Утверждению любой ограниченной конкретным местом идентичности приходится в некотором смысле основываться на мотивирующей силе традиции. Но перед вызовом всей нестабильности и эфемерности гибкого накопления сложно сохранять какое-либо ощущение исторической общности. Ирония заключается в том, что упомянутая традиция теперь зачастую сохраняется как таковая путем превращения ее в товар и продажи на рынке.
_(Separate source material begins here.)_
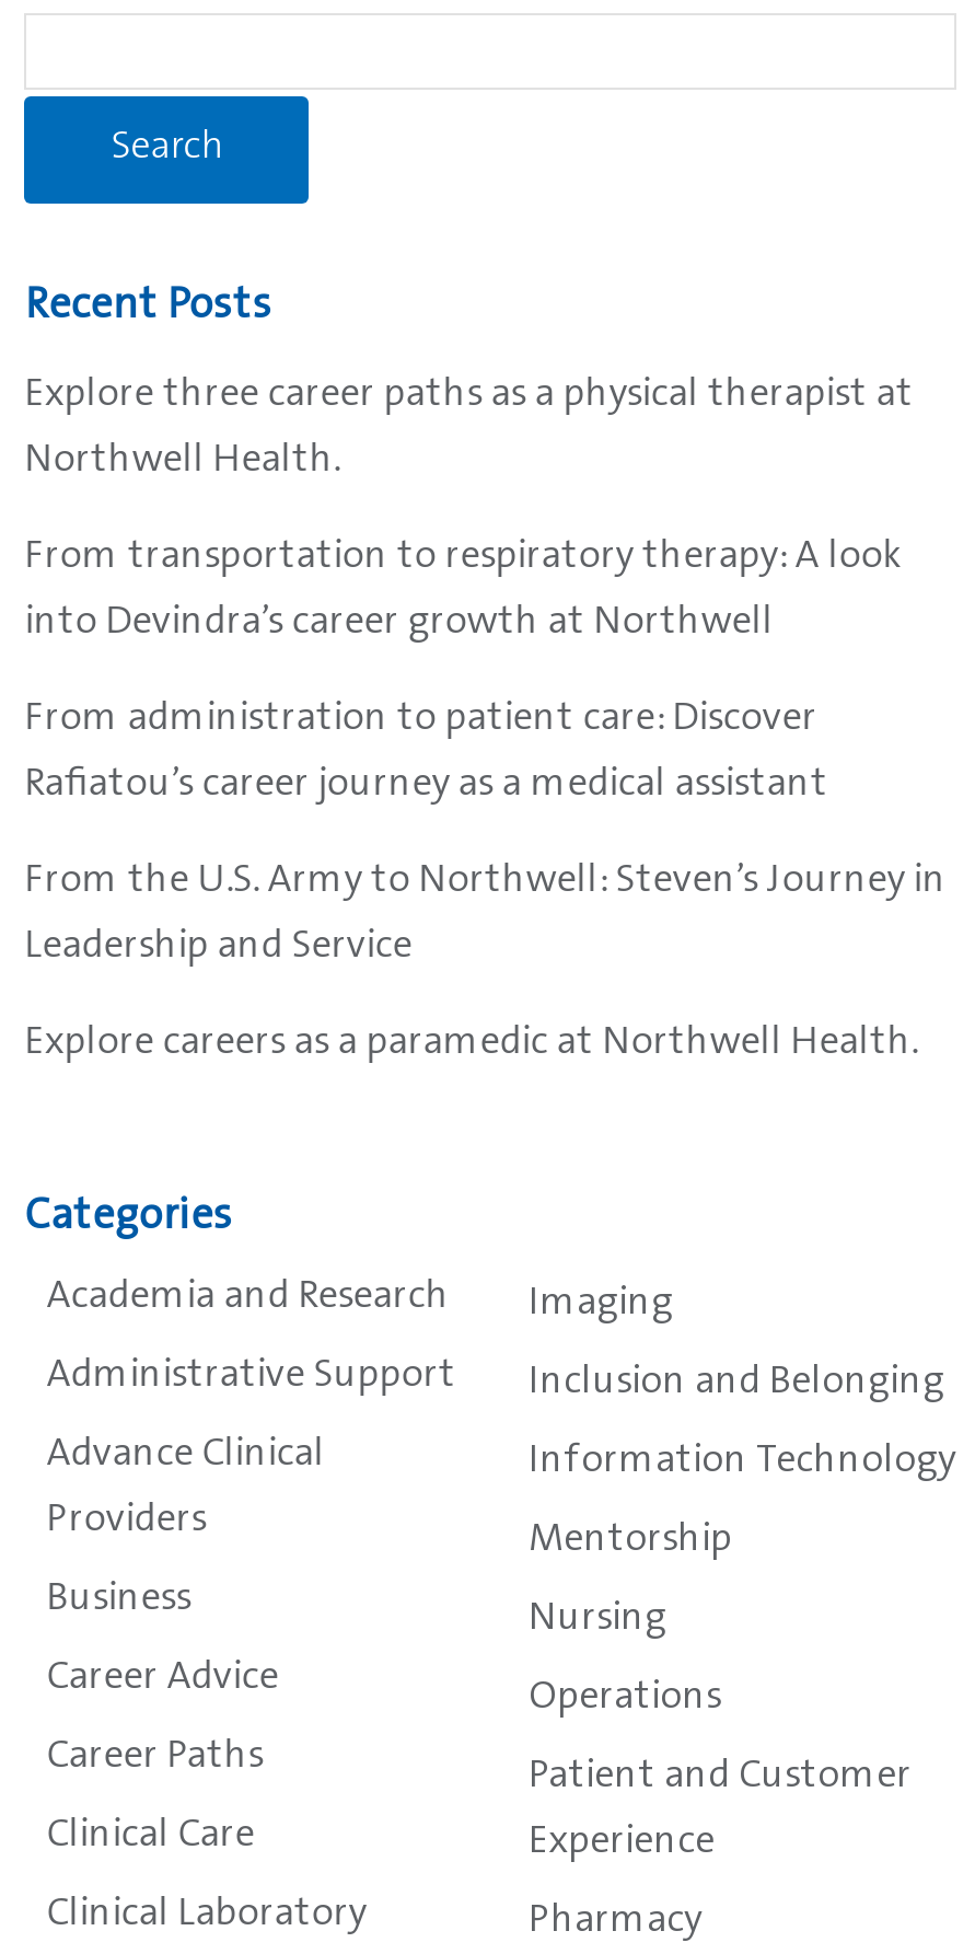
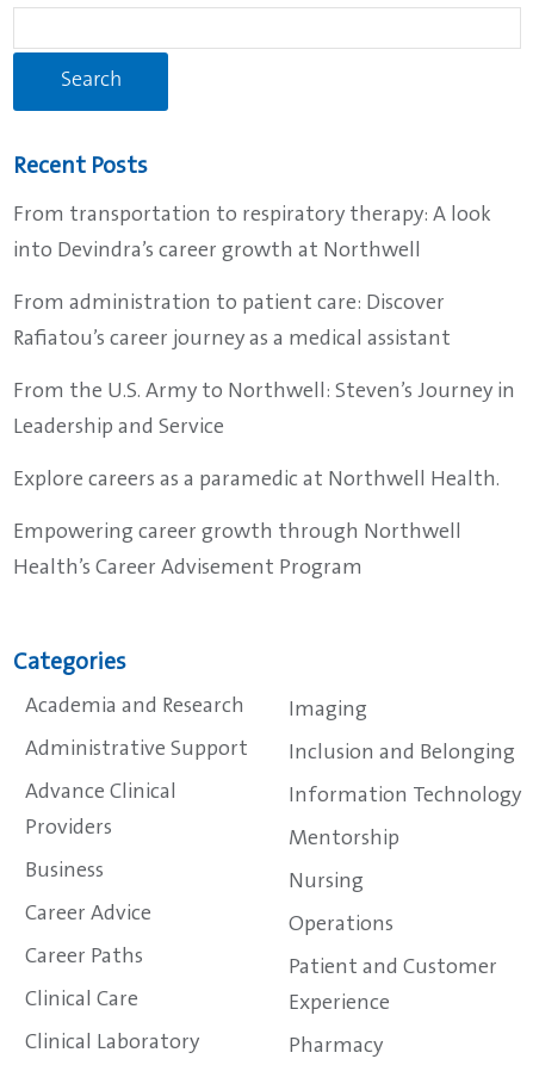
[25,377,913,482] Explore three career paths as a physical therapist at | Northwell Health. -> none
moved [25,539,946,1064] -> [13,205,515,491]: From transportation to respiratory therapy: A look | into Devindra’s career growth at Northwell | From administration to patient care: Discover | Rafiatou’s career journey as a medical assistant | From the U.S. Army to Northwell: Steven’s Journey in | Leadership and Service | Explore careers as a paramedic at Northwell Health.
none -> [13,522,462,580] Empowering career growth through Northwell | Health’s Career Advisement Program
Поиск корней в худшем случае приводит к их производству и маркетингу в виде имиджа, симулякра или пастиша (имитационные сообщества, создаваемые для пробуждения к жизни образов некоего простонародного прошлого, структура традиционных сообществ рабочего класса – все это наследуется городскими джентри). Фотография, документ, вид, репродукция становятся историей именно в силу своего всецелого присутствия в настоящем. Проблема, конечно, в том, что ничто из перечисленного не застраховано от постороннего вмешательства или прямой подделки для сиюминутных целей. В лучшем случае историческая традиция реорганизуется в виде музейной культуры, причем это не обязательно музей высокого модернистского искусства – это может быть и локальная история, локальное производство, музей, показывающий, как когда-то давно те или иные вещи производились, продавались, употреблялись и интегрировались в давно утраченную и зачастую романтизируемую повседневную жизнь (из которого могут быть вычеркнуты все следы социального угнетения). С помощью презентации отчасти иллюзорного прошлого становится возможным обозначить нечто из области локальной идентичности, а возможно, даже извлечь из этого прибыль.